Fact or Myth? You should always stretch before exercise.

This is a MYTH.

For decades, joggers and fitness buffs have diligently stretched before beginning their workouts.

However, experts now say that stretching does little to improve your performance or reduce your odds of injury. What’s more, it may actually make your muscles weaker, tighter, and more prone to strains and tears.

static stretching Static stretching — holding each stretch for 20 to 30 seconds — is just about the worst way to prepare for your workout.

Malachy McHugh, director of research at the Nicholas Institute of Sports Medicine and Athletic Trauma at Lenox Hill Hospital in New York City, shared this startling truth with the New York Times:

    “There is a neuromuscular inhibitory response to static stretching,” McHugh said. “The straining muscle becomes less responsive and stays weakened for up to 30 minutes after stretching, which is not how an athlete wants to begin a workout.”

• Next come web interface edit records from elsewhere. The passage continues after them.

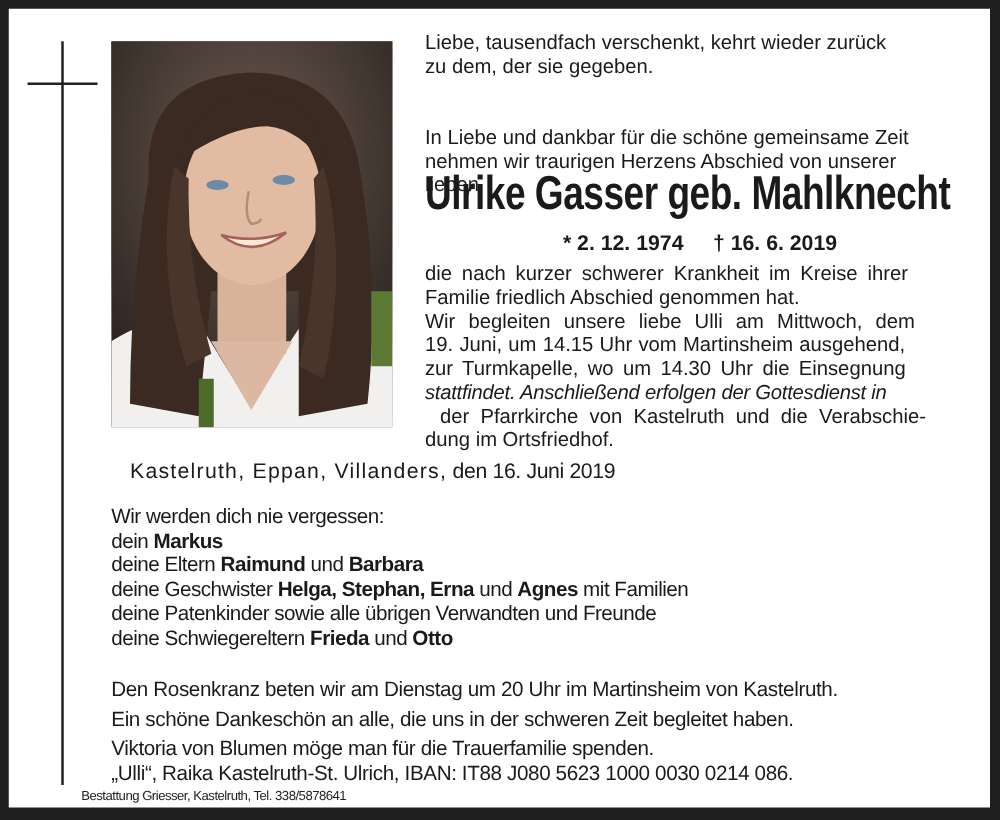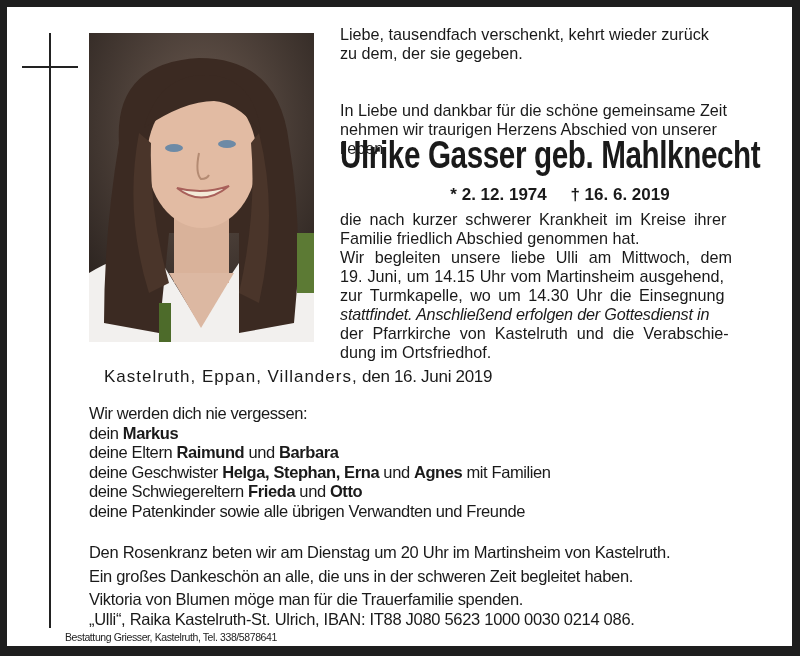--- a/index.html
+++ b/index.html
@@ -107,37 +107,37 @@
 
 <div class="dates"><span>* 2. 12. 1974</span>     <span>† 16. 6. 2019</span></div>
 
 <div class="right-col body-text" style="position:absolute;">
   <p class="t" style="word-spacing:3.4px;">die nach kurzer schwerer Krankheit im Kreise ihrer</p>
   <p class="t">Familie friedlich Abschied genommen hat.</p>
   <p class="t" style="word-spacing:6px;">Wir begleiten unsere liebe Ulli am Mittwoch, dem</p>
   <p class="t" style="word-spacing:0.5px;">19. Juni, um 14.15 Uhr vom Martinsheim ausgehend,</p>
   <p class="t" style="word-spacing:3px;">zur Turmkapelle, wo um 14.30 Uhr die Einsegnung</p>
   <p class="t" style="letter-spacing:-0.2px;font-style:italic;">stattfindet. Anschließend erfolgen der Gottesdienst in</p>
-  <p class="t" style="word-spacing:4.5px;">der Pfarrkirche von Kastelruth und die Verabschie-</p>
+  <p class="t" style="word-spacing:4.5px;margin-left:12px;">der Pfarrkirche von Kastelruth und die Verabschie-</p>
   <p class="t">dung im Ortsfriedhof.</p>
 </div>
 
 <div class="place">
   <span>Kastelruth, Eppan, Villanders,</span><span class="date-part"> den 16. Juni 2019</span>
 </div>
 
 <div class="family">
   <div class="row">Wir werden dich nie vergessen:</div>
   <div class="row"><span>dein </span><b>Markus</b></div>
   <div class="row"><span>deine Eltern </span><b>Raimund</b><span> und </span><b>Barbara</b></div>
   <div class="row"><span>deine Geschwister </span><b>Helga, Stephan, Erna</b><span> und </span><b>Agnes</b><span> mit Familien</span></div>
+  <div class="row"><span>deine Patenkinder sowie alle übrigen Verwandten und Freunde</span></div>
   <div class="row"><span>deine Schwiegereltern </span><b>Frieda</b><span> und </span><b>Otto</b></div>
-  <div class="row"><span>deine Patenkinder sowie alle übrigen Verwandten und Freunde</span></div>
 </div>
 
 <div class="closing">
   <div class="row">Den Rosenkranz beten wir am Dienstag um 20 Uhr im Martinsheim von Kastelruth.</div>
-  <div class="row gap">Ein großes Dankeschön an alle, die uns in der schweren Zeit begleitet haben.</div>
+  <div class="row gap">Ein schöne Dankeschön an alle, die uns in der schweren Zeit begleitet haben.</div>
   <div class="row gap">Viktoria von Blumen möge man für die Trauerfamilie spenden.</div>
   <div class="row">„Ulli“, Raika Kastelruth-St. Ulrich, IBAN: IT88 J080 5623 1000 0030 0214 086.</div>
 </div>
 
 <div class="footer">Bestattung Griesser, Kastelruth, Tel. 338/5878641</div>
 
 </body></html>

Instead of static stretching, experts currently recommend some mix of the following options:

    • Jog lightly.
    • Do a sports-specific warm up, like kicking for football or a hitting a few tennis serves.
    • Try some dynamic stretches, like lunges, that send “excitatory messages” to muscles and activate the joints and tissue needed for the task ahead.

The one thing we know for certain about the payoffs or pitfalls of any warm-up routine is that we need more research.

Andrea J. Fradkin, an exercise researcher at Bloomsburg University of Pennsylvania, said that basically it’s not known whether warming up is of benefit, of potential harm, or has no effect on an individual’s performance.”

So for now, avoid static stretching before exercise. And remember, if one warm up approach fails, try, try again.